Press Release - Belize Tourism Industry Association (BTIA) - Belize City - March 31, 1998 at the Caracol Room of the Radisson Fort George Hotel, the Belize Tourism Industry Association (BTIA) and its affiliates and supporters including the Belize Eco-Tourism Association, Water Taxi Association, Belize National Tour Operators Association, Belize Hotel Association, The Belize City Council, The Belize Audubon Society, interested stakeholders, members of the public and Belize Tourist Board convened in general session.

The meeting was a response to an outcry from the private sector for involvement in planning and decision-making for proposed developments within the country, especially to obtain reliable information to dispel unsettling "rumors" which were being circulated about the Marine Terminal and the proposed Tourism Village and the Cruise Ship Port. This concern had been expressed at the BTIA Third Quarter General Membership Meeting of March 21, 1998 at which time the BTIA Board of Directors had been charged with investigating and reporting findings to its members and the public on March 31, 1998.

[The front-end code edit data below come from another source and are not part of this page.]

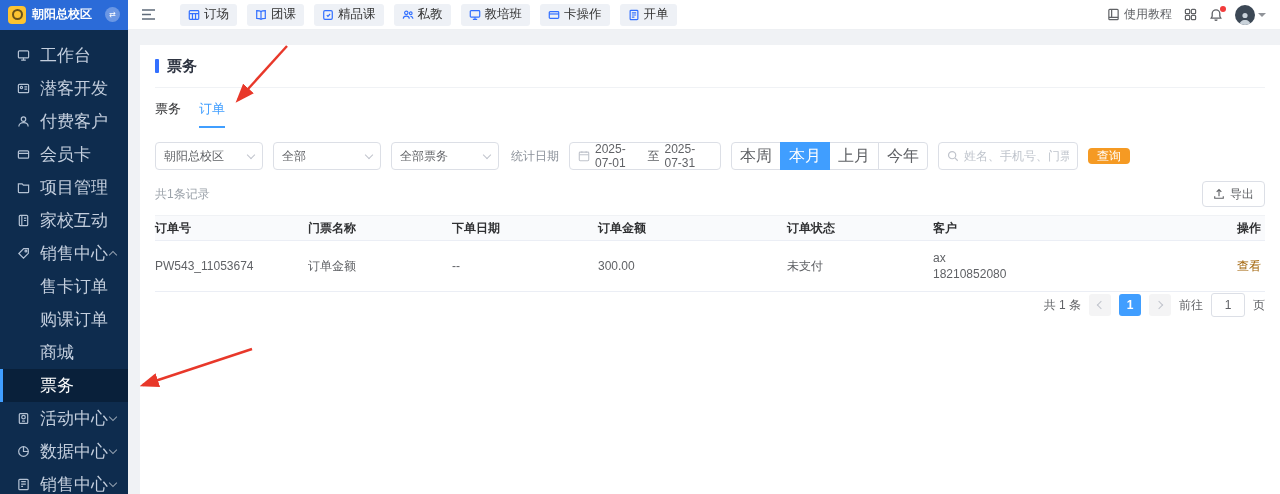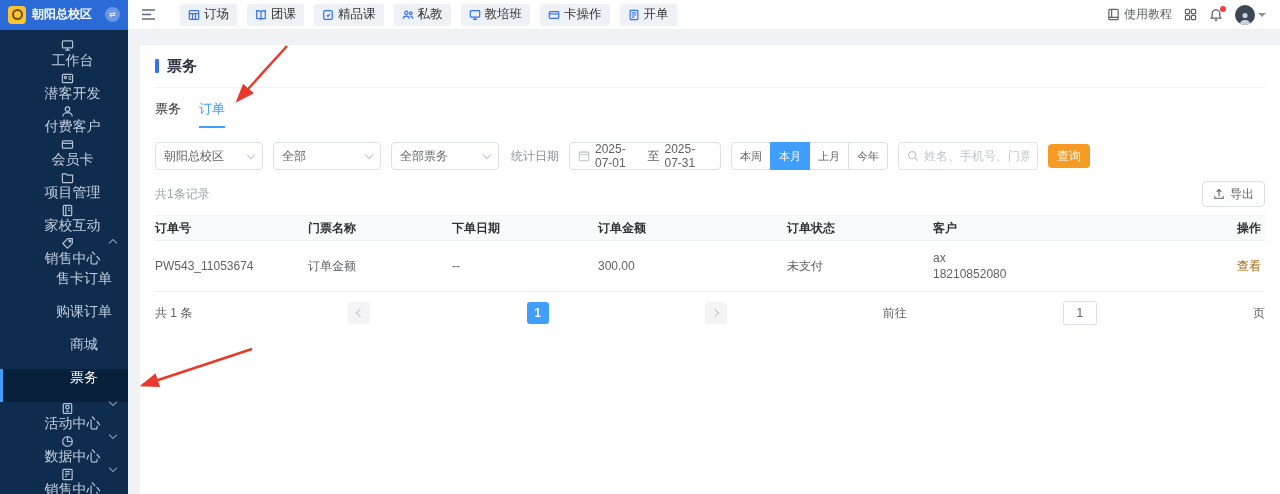--- a/index.html
+++ b/index.html
@@ -22,21 +22,21 @@
   .tutorial { display:flex; align-items:center; gap:4px; font-size:12px; cursor:pointer; }
   .icon-btn { position:relative; display:flex; align-items:center; cursor:pointer; color:#606266; }
   .bell-dot { position:absolute; top:-2px; right:-3px; width:6px; height:6px; background:#f23c3c; border-radius:50%; }
   .avatar-wrap { display:flex; align-items:center; gap:3px; cursor:pointer; }
   .avatar { width:20px; height:20px; border-radius:50%; background:#3c4855; display:flex; align-items:end; justify-content:center; overflow:hidden; }
   .avatar svg { color:#c9d2da; }
   .caret { width:0; height:0; border-left:4px solid transparent; border-right:4px solid transparent; border-top:4px solid #909399; }
 
   
   .sidebar { position:absolute; top:30px; left:0; bottom:0; width:128px; background:#0e2c4e; padding-top:9px; z-index:10; }
-  .side-item { height:33px; display:flex; align-items:center; padding-left:17px; color:#c3cedd; font-size:14px; cursor:pointer; position:relative;flex-direction:column; }
+  .side-item { height:33px; display:flex; align-items:center; padding-left:17px; color:#c3cedd; font-size:17px; cursor:pointer; position:relative; }
   .side-item .s-icon { width:14px; display:flex; margin-right:9px; color:#b4c2d4; }
   .side-item.sub { padding-left:40px; }
   .side-item.active { background:#09203a; color:#fff; }
   .side-item.active::before { content:""; position:absolute; left:0; top:0; bottom:0; width:3px; background:#409eff; }
   .chev { position:absolute; right:12px; width:6px; height:6px; border-right:1.2px solid rgba(255,255,255,.55); border-bottom:1.2px solid rgba(255,255,255,.55); }
   .chev.down { transform:rotate(45deg); margin-top:-3px; }
   .chev.up { transform:rotate(-135deg); margin-top:3px; }
 
   
   .main { position:absolute; top:30px; left:128px; right:0; bottom:0; background:#f0f2f5; }
@@ -49,42 +49,42 @@
   .tab.active { color:#409eff; border-bottom-color:#409eff; }
 
   .filter-row { display:flex; align-items:center; margin-top:14px; gap:10px; }
   .select { width:108px; height:28px; border:1px solid #dcdfe6; border-radius:4px; display:flex; align-items:center; padding:0 8px; color:#606266; cursor:pointer; background:#fff; }
   .select .sel-text { flex:1; white-space:nowrap; overflow:hidden; }
   .sel-chev { width:6px; height:6px; border-right:1.2px solid #c0c4cc; border-bottom:1.2px solid #c0c4cc; transform:rotate(45deg); margin-top:-3px; }
   .date-label { color:#8a9099; margin-left:2px; }
   .date-input { height:28px; width:152px; border:1px solid #dcdfe6; border-radius:4px; display:flex; align-items:center; gap:5px; padding:0 8px; color:#606266; background:#fff; cursor:pointer; }
   .date-input svg { color:#c0c4cc; flex-shrink:0; }
   .range-group { display:flex; }
-  .range-btn { height:28px; line-height:26px; padding:0 8px; border:1px solid #dcdfe6; background:#fff; color:#606266; font-size:11px; cursor:pointer; margin-left:-1px; }
+  .range-btn { height:28px; line-height:26px; padding:0 8px; border:1px solid #dcdfe6; background:#fff; color:#606266; font-size:16px; cursor:pointer; margin-left:-1px; }
   .range-btn:first-child { border-radius:4px 0 0 4px; margin-left:0; }
   .range-btn:last-child { border-radius:0 4px 4px 0; }
   .range-btn.active { background:#409eff; border-color:#409eff; color:#fff; position:relative; z-index:1; }
   .search-box { height:28px; width:140px; border:1px solid #dcdfe6; border-radius:4px; display:flex; align-items:center; padding:0 8px; gap:5px; background:#fff; }
   .search-box svg { color:#c0c4cc; flex-shrink:0; }
   .search-box input { border:none; outline:none; width:100%; font-size:12px; color:#606266; font-family:inherit; }
   .search-box input::placeholder { color:#bfc4cc; }
-  .query-btn { height:24px; padding:0 9px; background:#f59a23; color:#fff; border:none; border-radius:4px; font-size:12px; cursor:pointer; font-family:inherit; }
+  .query-btn { height:16px; padding:0 9px; background:#f59a23; color:#fff; border:none; border-radius:4px; font-size:12px; cursor:pointer; font-family:inherit; }
 
   .records-row { display:flex; align-items:center; justify-content:space-between; margin-top:11px; }
   .records-text { color:#9aa1a9; }
   .export-btn { height:26px; display:flex; align-items:center; gap:5px; border:1px solid #dcdfe6; border-radius:4px; background:#fff; padding:0 10px; color:#606266; font-size:12px; cursor:pointer; font-family:inherit; }
 
   table.grid { width:100%; border-collapse:collapse; table-layout:fixed; margin-top:8px; }
   .grid th { height:25px; text-align:left; font-size:12px; color:#303133; font-weight:bold; background:#f9fafc; border-top:1px solid #f0f2f5; border-bottom:1px solid #ebeef5; padding:0; }
   .grid td { border-bottom:1px solid #ebeef5; padding:9px 0; font-size:12px; color:#606266; vertical-align:middle; }
   .grid th:last-child, .grid td:last-child { text-align:right; padding-right:4px; }
   .cust-line { line-height:16px; }
   .link { color:#a16207; cursor:pointer; }
 
-  .pagination { display:flex; align-items:center; justify-content:space-between; gap:8px; margin-top:9px; color:#606266; }
+  .pagination { display:flex; align-items:center; justify-content:flex-end; gap:8px; margin-top:1px; color:#606266; }
   .pg-btn { width:22px; height:22px; background:#f4f4f5; border-radius:3px; display:flex; align-items:center; justify-content:center; color:#c0c4cc; cursor:pointer; }
   .pg-btn .pchev { width:6px; height:6px; border-right:1.4px solid #c0c4cc; border-bottom:1.4px solid #c0c4cc; }
   .pchev.left { transform:rotate(135deg); margin-left:2px; }
   .pchev.right { transform:rotate(-45deg); margin-right:2px; }
   .pg-page { width:22px; height:22px; background:#409eff; color:#fff; border-radius:3px; display:flex; align-items:center; justify-content:center; font-weight:bold; cursor:pointer; }
   .goto-input { width:34px; height:24px; border:1px solid #dcdfe6; border-radius:3px; text-align:center; font-size:12px; color:#606266; outline:none; font-family:inherit; }
 
   .arrows { position:absolute; inset:0; z-index:60; pointer-events:none; }
 </style>
 </head>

BTIA had been informed by officials of the Belize Tourist Board that the rumors of this occurring had arisen from purely speculative discussions by a member of the BTB staff. That in fact these discussions with various individuals were simply the ideas of one person which had not even been considered significant to have been presented to the Belize Tourist Board. The Chairman of the BTB affirmed that any discussion which involves the Marine Terminal will include the stakeholders prior to any further developments. It will be recalled that the BTIA holds a ten year contract until 2006 with the BTB for the management of this facility.

Those assembled requested that, at the minimum, the individual responsible, be required to send a letter of apology to Marine Terminal staff and Caye Caulker Water Taxi Association who felt they had been insulted and threatened in the process. In other boating matters, the new Draft Statutory Instrument for Commercial Craft and Watersport Activities met with much objection.

To date, efforts by BTIA to discuss the proposed plans and to gain documentation from official sources for the proposed Fort Point Cruise Ship Terminal have been unsuccessful. Directors of BTIA and BTB met with Ms. Marisa Quan and Mr. Nick Coye of the Belize Port Authority (BPA) with BPA's position at this meeting being there is no written information to be had and that the first draft of the feasibility study being conducted by the Lugano Group from New Orleans is not due until two weeks time.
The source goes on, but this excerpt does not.